Tutto quello che sento è violento, a rotta di collo. Niente a metà. Il mese scorso ho versato le mie budella marce a un uomo. Gli ho detto che lo amavo, meschino e sentimentale, come una specie di stronzo. Lo so, lo so. Dopo tutti i nostri discorsi sul sopravvento. Di tenerli. Strade rurali ghiacciate, prive di luce tranne che per lune crescenti o cinture increspate di verde settentrionale. Piangere per un fottuto tizio. Ti sei chinato sotto il cofano, controllando l'olio sotto la luce di un iPhone.

"Ascolta", hai detto. "Lo spiegherò solo una volta."

Un palmo sottile, aperto e dritto. Come se potessi schiaffeggiarmi. Vorrei che qualcuno lo facesse, di questi tempi.

"Piangi quanto vuoi, cazzo", hai detto. "Ma non dire una parola al riguardo."

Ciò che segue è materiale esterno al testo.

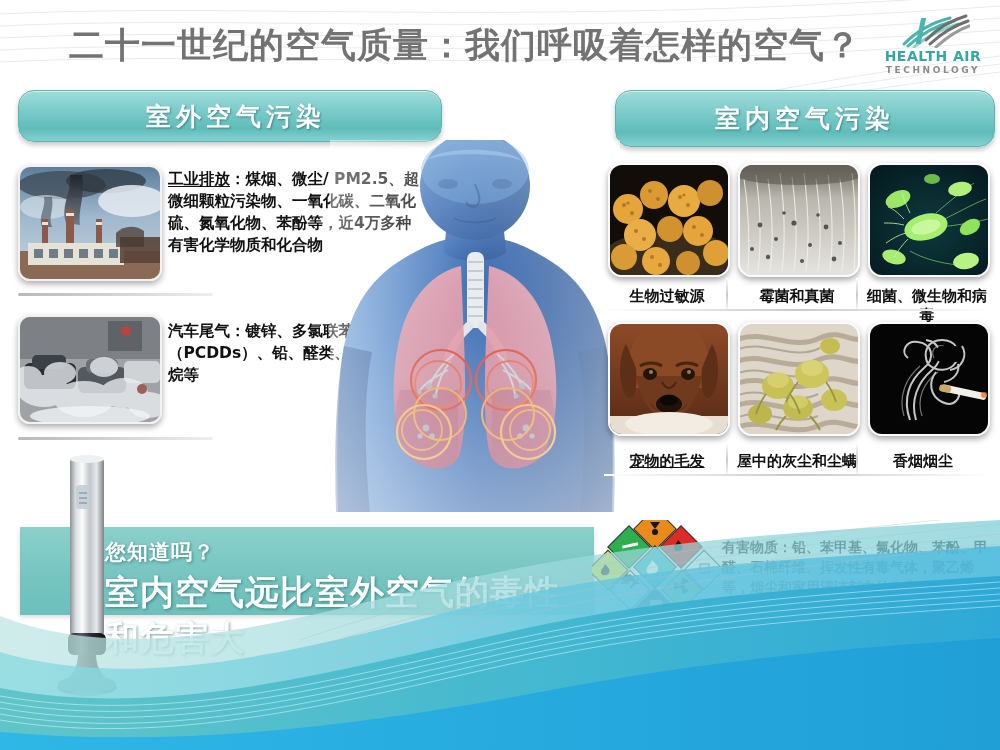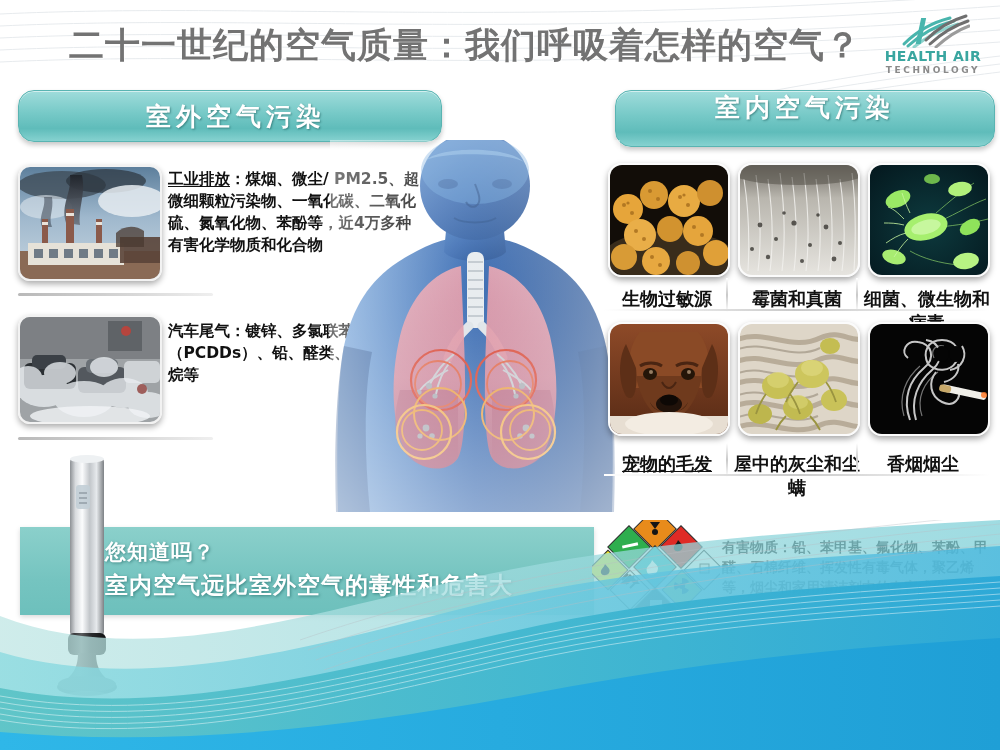--- a/index.html
+++ b/index.html
@@ -41,21 +41,21 @@
     font-size:25px;font-weight:bold;letter-spacing:5px;
     text-shadow:1px 1px 2px rgba(0,60,60,.45);
   }
   .banner-sub{
     font-size:13px;font-weight:bold;letter-spacing:.5px;margin-top:-2px;
     text-shadow:1px 1px 2px rgba(0,60,60,.4);
   }
   #banner-outdoor{left:18px;top:90px;width:410px;height:50px;
     display:flex;align-items:center;justify-content:center;padding-left:12px;}
   #banner-indoor{left:615px;top:90px;width:378px;height:55px;
-    display:flex;flex-direction:column;align-items:center;justify-content:space-between;}
+    display:flex;flex-direction:column;align-items:center;justify-content:center;}
 
   
   .lphoto{
     position:absolute;border-radius:12px;overflow:hidden;
     border:2px solid #f2f2f2;
     box-shadow:0 3px 6px rgba(0,0,0,.33);
   }
   #photo-factory{left:18px;top:165px;width:140px;height:112px;}
   #photo-traffic{left:18px;top:315px;width:140px;height:105px;}
 
@@ -72,37 +72,37 @@
   
   .body-wrap{position:absolute;left:330px;top:140px;width:290px;height:420px;}
 
   
   .thumb{
     position:absolute;width:118px;height:110px;border-radius:14px;overflow:hidden;
     border:2px solid #fbfbfb;box-shadow:0 3px 6px rgba(0,0,0,.35);
   }
   .cap{
     position:absolute;width:126px;text-align:center;color:#111;
-    font-size:18px;font-weight:bold;
+    font-size:15px;font-weight:bold;
   }
   .vsep{position:absolute;width:2px;background:linear-gradient(180deg,#fff,#c9c9c9,#fff);}
   .hsep{position:absolute;height:2px;background:linear-gradient(90deg,#fff,#c9c9c9,#fff);}
 
   
   #banner-didyouknow{
     position:absolute;left:20px;top:527px;width:574px;height:88px;
     background:linear-gradient(180deg,#8bd0cb 0%,#75c4c0 60%,#6dc0bc 100%);
     box-shadow:0 2px 5px rgba(0,0,0,.15);
   }
   .dyk-line{
     position:absolute;left:85px;color:#fff;font-weight:bold;
     text-shadow:1px 1px 3px rgba(0,70,70,.5);
   }
   #dyk-1{top:11px;font-size:21px;letter-spacing:1px;}
-  #dyk-2{top:43px;font-size:23px;letter-spacing:1px;}
+  #dyk-2{top:43px;font-size:34px;letter-spacing:1px;}
 
   
   .purifier{position:absolute;left:48px;top:455px;width:78px;height:250px;}
 
   
   #hazard-icons{position:absolute;left:592px;top:520px;width:128px;height:108px;}
   #text-hazard{
     position:absolute;left:722px;top:538px;width:272px;
     font-size:14px;line-height:1.42;font-weight:bold;color:#111;
   }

Questa era la differenza. Conoscevi la forza nel silenzio. Che le uniche parole che potevano inclinare o ribaltare o cambiare qualcosa erano quelle non dette. Equilibri di potere. Mordersi la lingua. Questo è quello che mi hai insegnato.

Ma eccomi qui.

Rompere il silenzio lo stesso.

L'ultima volta che ho sentito che avevi un marito, un lavoro in una compagnia aerea. Potrei sbagliarmi. Sei tranquillo sui social. Superato, forse; ti conosci già. Abbiamo scattato le foto del profilo l'uno dell'altro sulle rocce del porto sopra il ghiaccio che si spezzava come colpi di pistola. Vento cattivo dal grande lago. I bambini ne tatuano il contorno sulla pelle, incidono STAY FREDDO lungo la riva. Mi piaceva l'idea, ma mi sentivo un impostore. Posso rivendicare quel freddo - fissarlo con l'inchiostro - con interni come i miei?

Forse la vita sarebbe più facile, se potessi.

Difficile da dire.

Sulla vita - hai sentito? Ho preso a calci il secchio da sotto il mio. Ho lasciato tutti quelli che mi hanno mai amato, o hanno affermato di amarmi. Nuovo nome. Nuovo indirizzo. Occhi nuovi. I miei bordi sono più difficili da trovare senza che nessuno li tocchi. Non so chi sono, non proprio. Mi costruisco e mi distruggo su piccoli cuoricini di sconosciuti. Osserva, aggiusta, schiaffeggia il mio stesso polso. Non sai mai chi sta guardando.

Niente di costante in me tranne il pianto.

Non lo saprebbero mai, però.

Non respiro una parola.

Ventuno piani, pensando a tuo fratello in quello scantinato. Forse lo capisco meglio. Com'è estrema la sensazione. Com'è impossibile da sopportare. Quanto è urgente il nostro bisogno di cancellarlo.

Allora non lo sapevamo. È quello che volevo dirti. Abbiamo bramato gli estremi, li abbiamo inseguiti tra alcol e bar e lenzuola, lungo strade ghiacciate nella tua Civic argentata battuta. Scolpire i nostri bordi nel buio di gennaio. Pensavamo che gli estremi vivessero fuori di noi; che scompaiono una volta che rallentiamo, o ci fermiamo, o ci mettiamo insieme. Ma non lo fanno. Sono solo sepolti, violenti e a rotta di collo. Implorando di essere versato.

Qualcosa mi dice che lo sai già. Hai imparato tutto molto prima di me.

Questo sono io, sto perdendo il sopravvento. Finalmente salutando. Se respiri indietro, io sarò qui.

Raschiando ciò che è rimasto.

Rimettendolo dentro.

Amandolo meglio so come.

Kirsti MacKenzie ha pubblicato su HAD, Bear Creek Gazette, Identity Theory e Rejection Letters. Ha studiato scrittura creativa all'Humber College e alla Memorial University, ma ha imparato di più dai graffiti nei bagni nei bar. Vive a Ottawa e può essere trovata perennemente sulle sue cazzate @KeersteeMack.